O advento de uma imprensa independente de qualidade não pode ser alcançado sem uma forte escolha política. O mesmo vale para o jornalismo investigativo, que progride, ainda que permaneça um sacerdócio para aqueles que se arriscam nele, inclusive nos países entre os mais bem classificados do continente, como a Namíbia (23a), o primeiro país africano desta edição. As revelações sobre a alocação questionável de cotas de pesca levaram a um aumento de ataques verbais pelas mais altas autoridades políticas e à demissão de um jornalista da agência de notícias oficial.
No outro extremo do Ranking, a Eritreia (178a), principal prisão para jornalistas na África Subsaariana, com 11 profissionais da informação encarcerados dos quais nada se sabe há anos, e o Djibuti (176a, - 3) permanecem buracos negros de informação independente. A repressão a vozes dissidentes é tão forte em Ruanda (155a) que a autocensura é a regra no país. Tanzânia e Burundi (160a, - 1), onde quatro jornalistas foram condenados à prisão pelo simples fato de quererem cobrir um assunto que as autoridades desejavam abafar, estão deslizando perigosamente em direção ao campo de países onde informações críticas não têm mais lugar. Outros, como Benin, Moçambique (104a, - 1) ou Comores (75a, - 19), onde os ataques à liberdade de imprensa se multiplicaram num contexto de eleições contestadas, adotaram recentemente uma atitude preocupante.

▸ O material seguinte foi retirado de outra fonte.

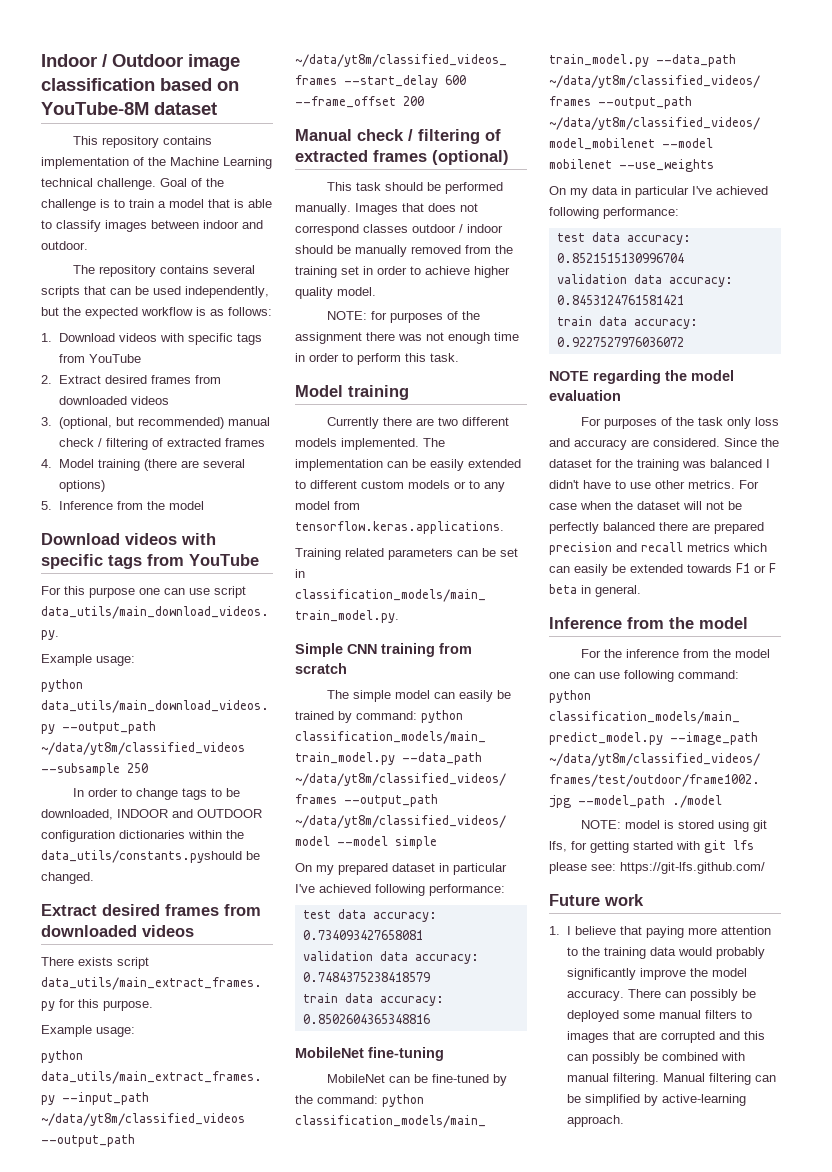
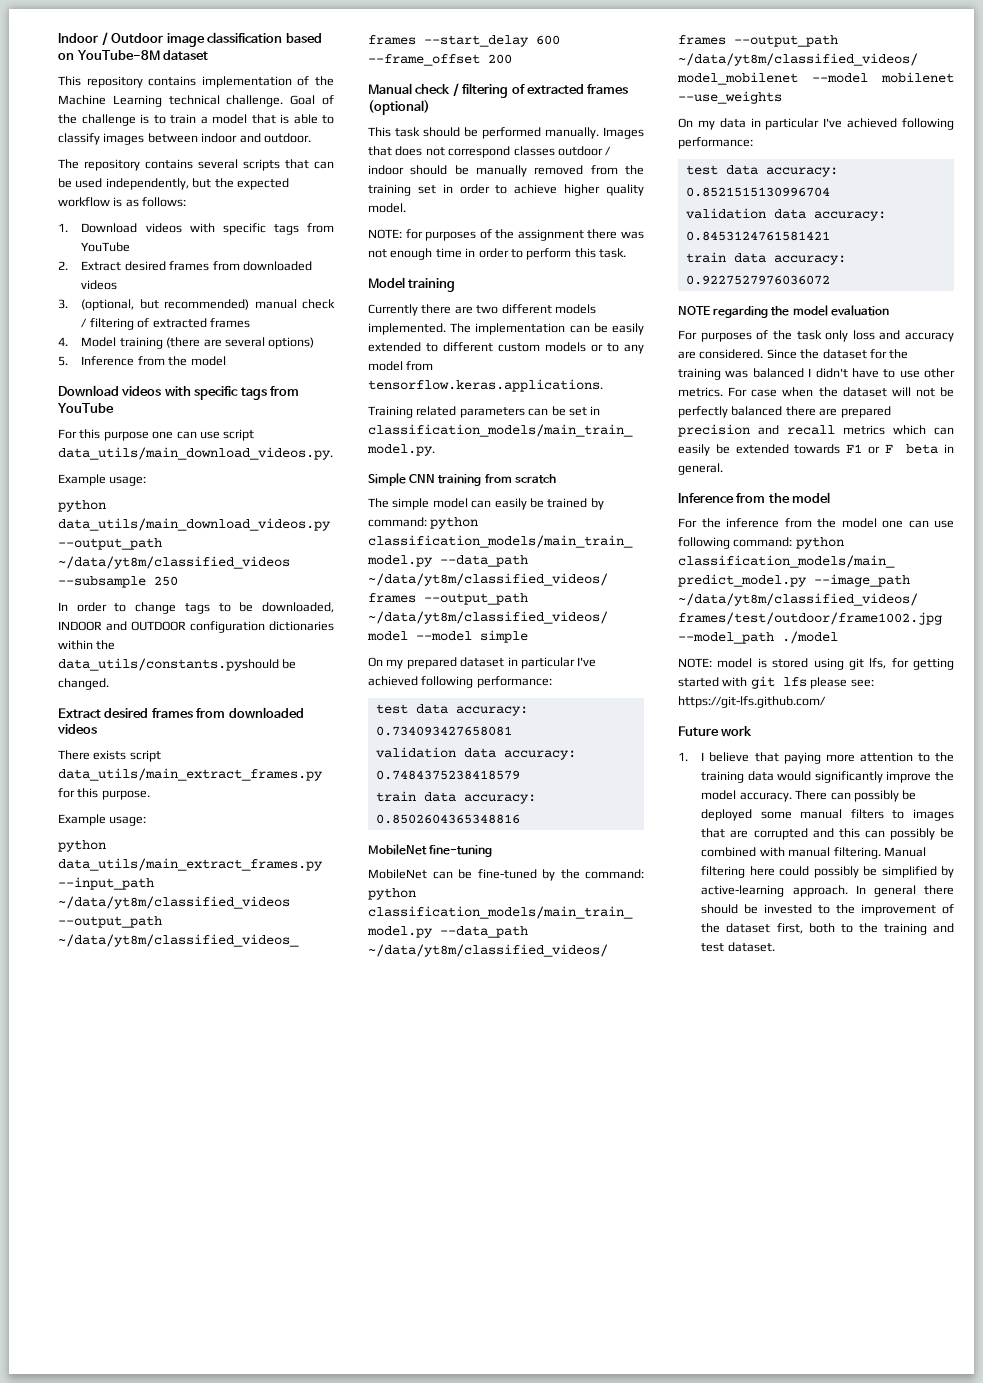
[715,947,765,959] probably -> (812, 776) none
[754,1075,776,1082] can -> [749,866,859,878] here could possibly
(624, 1121) none -> [855,885,954,897] [701,904,954,916] [701,923,954,935] [701,942,775,952] In general there should be invested to the improvement of the dataset first, both to the training and test dataset.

Em um momento de proliferação da desinformação, a próxima década será de escolhas históricas para o futuro do jornalismo na África. As sociedades para as quais a verdade factual e o debate aberto de ideias constituem valores fundamentais devem fornecer apoio forte e inequívoco aos jornalistas, assegurando-lhes um arcabouço jurídico protetor, apoio financeiro que não se baseie na proximidade política em um setor no qual a precariedade já torna seus atores muito vulneráveis a influências, e promovendo ofertas de treinamento, ainda muito raras, antes e durante as carreiras dos jornalistas.